Os requisitos técnicos e operacionais da indústria do trabalho de metais no que respeita à lubrificação e refrigeração estão a aumentar constantemente. Além disso, as legislações da saúde, da segurança e do meio ambiente estão a tornar-se cada vez mais exigentes, afetando severamente a evolução dos fluidos de trabalho de metais.
A formulação destes produtos deve ter em conta os novos regulamentos relativos aos libertadores de formaldeído, às parafinas cloradas, aos elevados requisitos para o controlo do teor de benzopireno, à expressão H304 para os fluidos de baixa viscosidade, bem como às restrições de COV (Compostos Orgânicos Voláteis). Este artigo descreve um novo fluido de trabalho de metais, multiuso de origem vegetal que combina um alto poder de refrigeração e de lubrificação com os requisitos da saúde, da segurança e do meio ambiente.

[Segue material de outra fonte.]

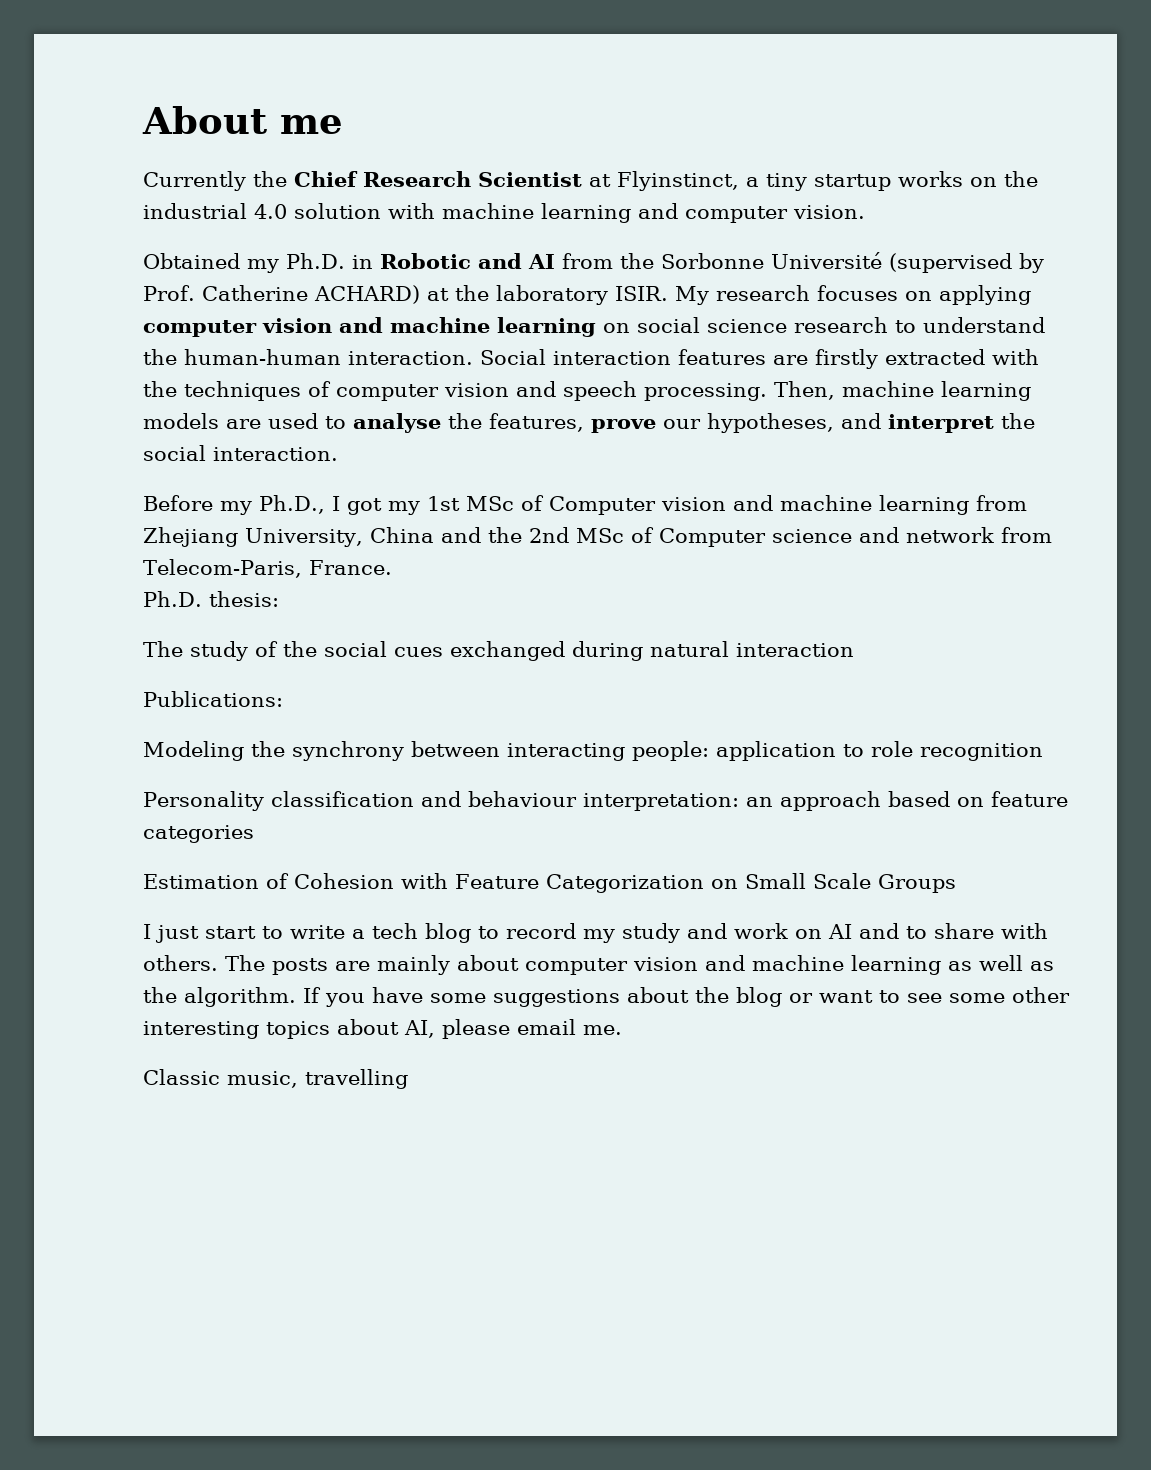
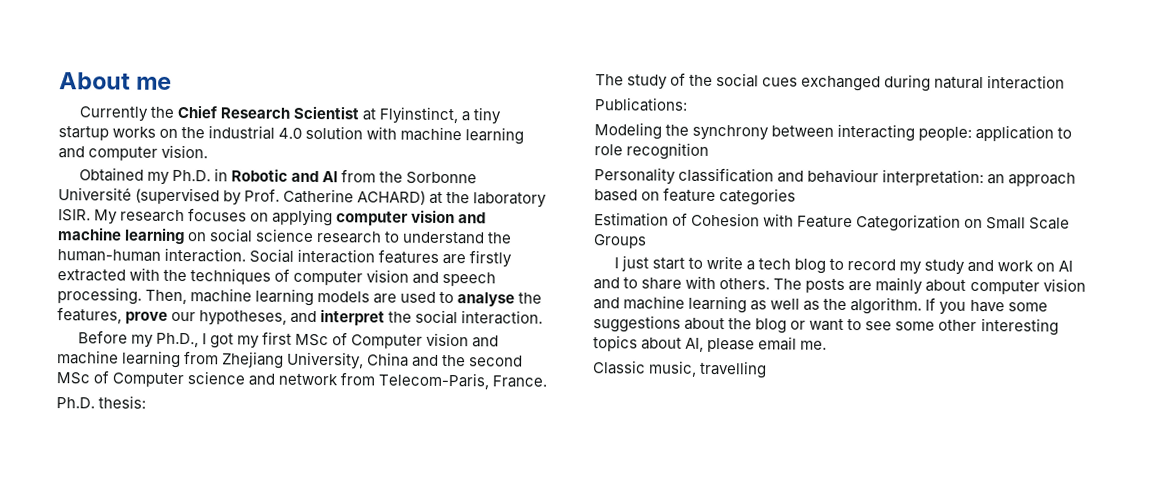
[426,496,460,511] 1st -> [261,331,292,345] first
[528,527,569,543] 2nd -> [469,355,524,367] second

Classificação dos produtos de Metalworking
Os fluidos para o trabalho de metais são utilizados para a refrigeração e lubrificação. São classificados em óleos inteiros (alto poder lubrificante) e fluidos solúveis (alto poder refrigerante). Por esse motivo é que os óleos inteiros são utilizados principalmente em aplicações mais severas e de baixa velocidade. Em contrapartida, os fluidos solúveis em água são utilizados principalmente em operações ligeiras, médias e mais severas a altas velocidades. Além disso, é de notar que são utilizados outros tipos de óleos, tais como hidráulicos, produtos proteção anti corrosão, para deformação, entre outros. Os produtos solúveis são concentrados que se misturam com água formando emulsões ou soluções de óleo e água, graças ao emulsionante. Os óleos base deste tipo de produtos mais comuns são os óleos minerais, ésteres sintéticos, hidrocarbonetos sintéticos e poliglicois. Os fluidos de Trabalho de Metais contêm até 30 componentes que asseguram um bom rendimento, o anti-desgaste, a anti-corrosão, o anti-espuma e lubrificação.
Legislação e tecnologia “verde“ dos lubrificantes
Como para todos os compostos químicos, existe uma série de leis e regulamentos para os lubrificantes e, em particular para os de trabalho de metais. Como exemplo, os compostos de formaldeído foram classificados como cancerígenos, mutagénicos e tóxicos para a reprodução. Esta classificação foi implementada em 2015 com o Regulamento REACH da União Europeia. Trata-se do Regulamento Europeu de Produtos Químicos para o registo, avaliação, autorização e restrição de produtos químicos. Estes libertadores de formaldeído são frequentemente usados em fluidos de trabalho de metais. Tudo isto levou à reformulação dos fluidos para evitar este perigo.
Para prevenir danos para com o meio ambiente e proteger a saúde humana, foram desenvolvidas tecnologias “verdes” para os lubrificantes. Os polímeros de origem vegetal, como o óleo vegetal, o óleo de colza ou o óleo de coco apresentam inúmeras vantagens pelo facto de não conterem óleos minerais, o que os torna produtos de baixa toxicidade biodegradáveis. Estes produtos reduzem a formação de vapores tóxicos, reduzem o desgaste da ferramenta e, assim, reduzem as paragens de produção.
Esta tecnologia “verde” também pode ser usada para melhorar as propriedades de lubrificação de fluidos à base de água. Mas a utilização deste tipo de fluidos também pode trazer desvantagens como baixa estabilidade e bioestabilidade, formação de espuma, fungos e bactérias ou sólidos.
O objetivo do desenvolvimento de um novo produto é minimizar e evitar todas estas desvantagens e melhorar ainda mais as propriedades técnicas do fluido aquoso de origem vegetal.
Novo biopolímero de origem vegetal
O novo fluido polimérico de origem vegetal (gama FOLIA) pode ser utilizado tanto para materiais ferrosos como não ferrosos em aplicações de: perfuração, serragem, brochagem, torneamento, retificação e estampagem.

É um fluido inodoro que se baseia em uma tecnologia completamente livre de formaldeído e boro. É um produto que não causa dermatites e livre de pictogramas. Além disso, não contém óleos minerais ou emulsionantes. É um fluido à base de água e facilmente biodegradável de acordo com a OCDE 301B. Possui uma alta bioestabilidade de acordo com o DBL 6570, por isso é possível aumentar significativamente os intervalos de muda.